REQUIRED WORK: Everything from the line that contains "-61,7 +61,7 @@" to the end of the records below, both lines included, should be transcribed exactly and returned alone.

MATERIAL FOR THIS EXERCISE:

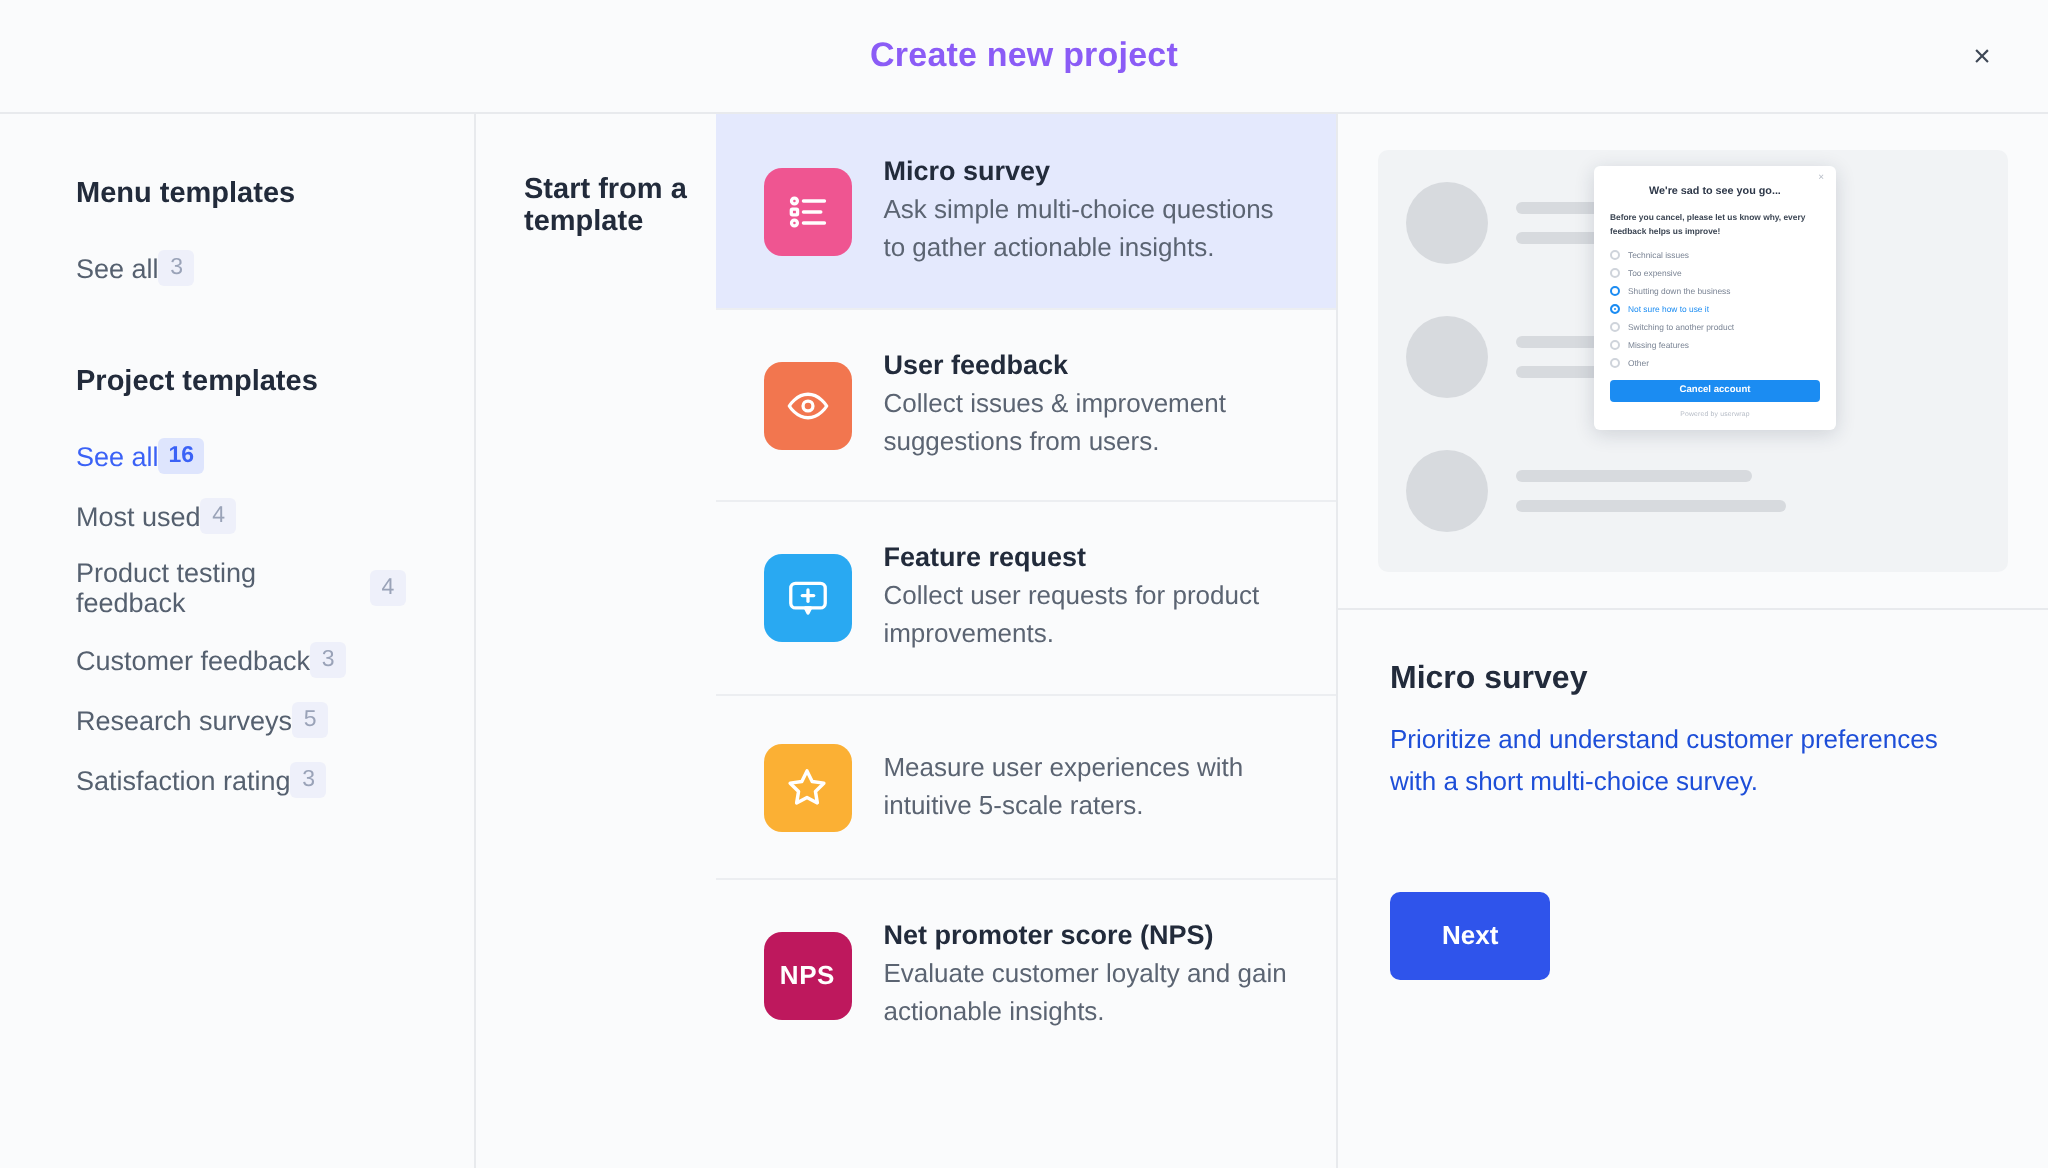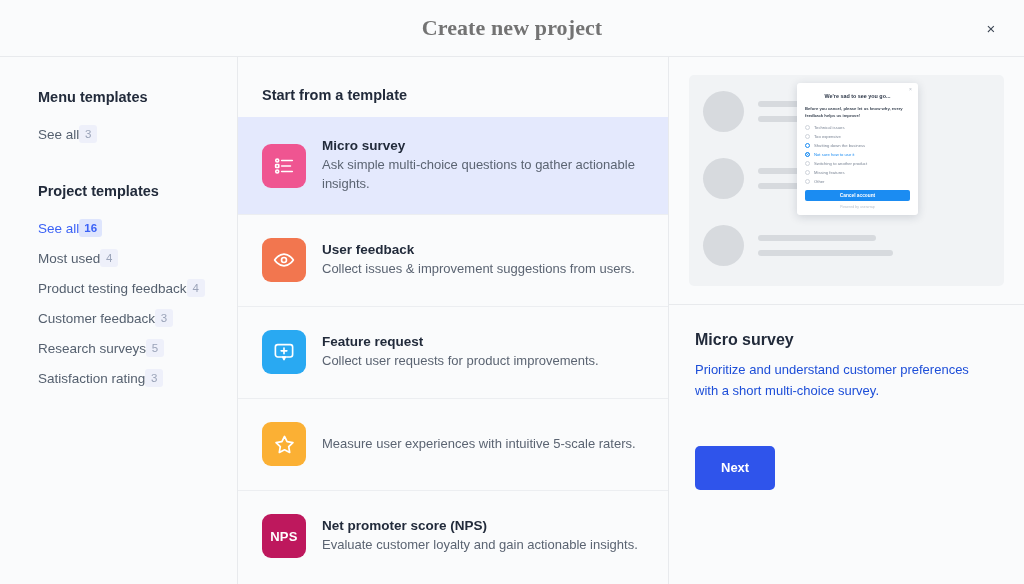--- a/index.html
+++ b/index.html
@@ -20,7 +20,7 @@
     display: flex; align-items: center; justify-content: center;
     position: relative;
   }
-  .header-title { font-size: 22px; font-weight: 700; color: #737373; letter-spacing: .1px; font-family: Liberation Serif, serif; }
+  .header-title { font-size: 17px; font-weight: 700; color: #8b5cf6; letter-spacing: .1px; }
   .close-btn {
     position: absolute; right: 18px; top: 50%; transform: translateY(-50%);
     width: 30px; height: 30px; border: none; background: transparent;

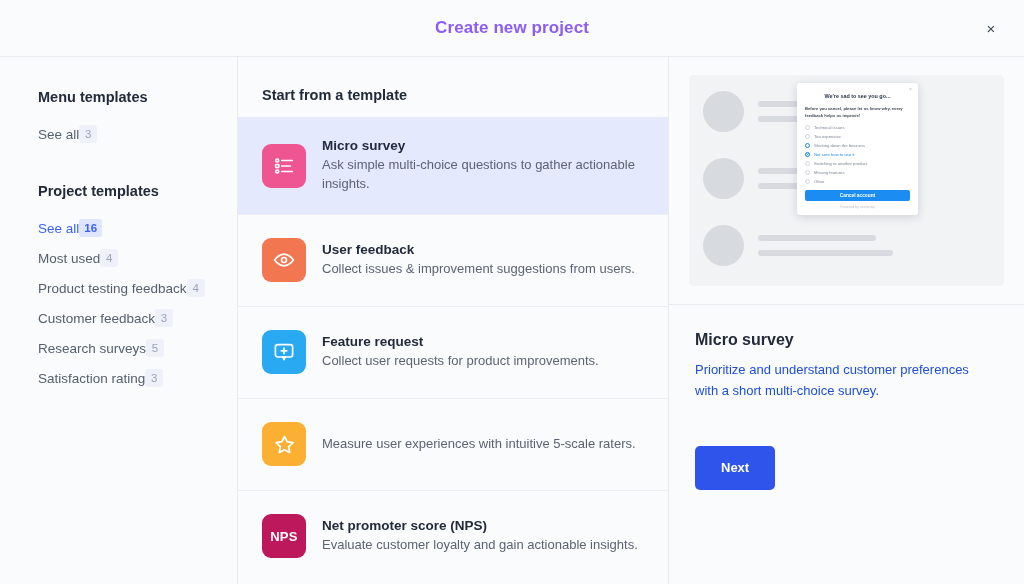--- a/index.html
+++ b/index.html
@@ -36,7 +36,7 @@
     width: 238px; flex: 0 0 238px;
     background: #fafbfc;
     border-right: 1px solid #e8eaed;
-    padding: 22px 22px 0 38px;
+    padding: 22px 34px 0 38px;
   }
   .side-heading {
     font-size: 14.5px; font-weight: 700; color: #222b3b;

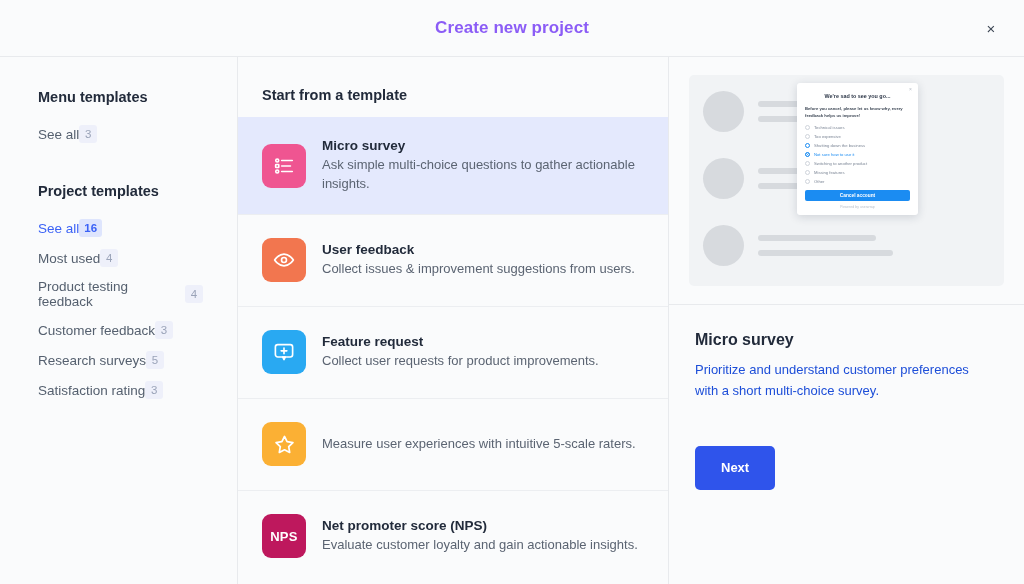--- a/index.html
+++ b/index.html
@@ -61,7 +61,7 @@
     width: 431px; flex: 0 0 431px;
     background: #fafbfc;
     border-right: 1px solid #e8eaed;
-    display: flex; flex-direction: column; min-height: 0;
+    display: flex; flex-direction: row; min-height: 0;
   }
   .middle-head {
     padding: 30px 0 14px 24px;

YOUR RESPONSE:
@@ -61,7 +61,7 @@
     width: 431px; flex: 0 0 431px;
     background: #fafbfc;
     border-right: 1px solid #e8eaed;
-    display: flex; flex-direction: column; min-height: 0;
+    display: flex; flex-direction: row; min-height: 0;
   }
   .middle-head {
     padding: 30px 0 14px 24px;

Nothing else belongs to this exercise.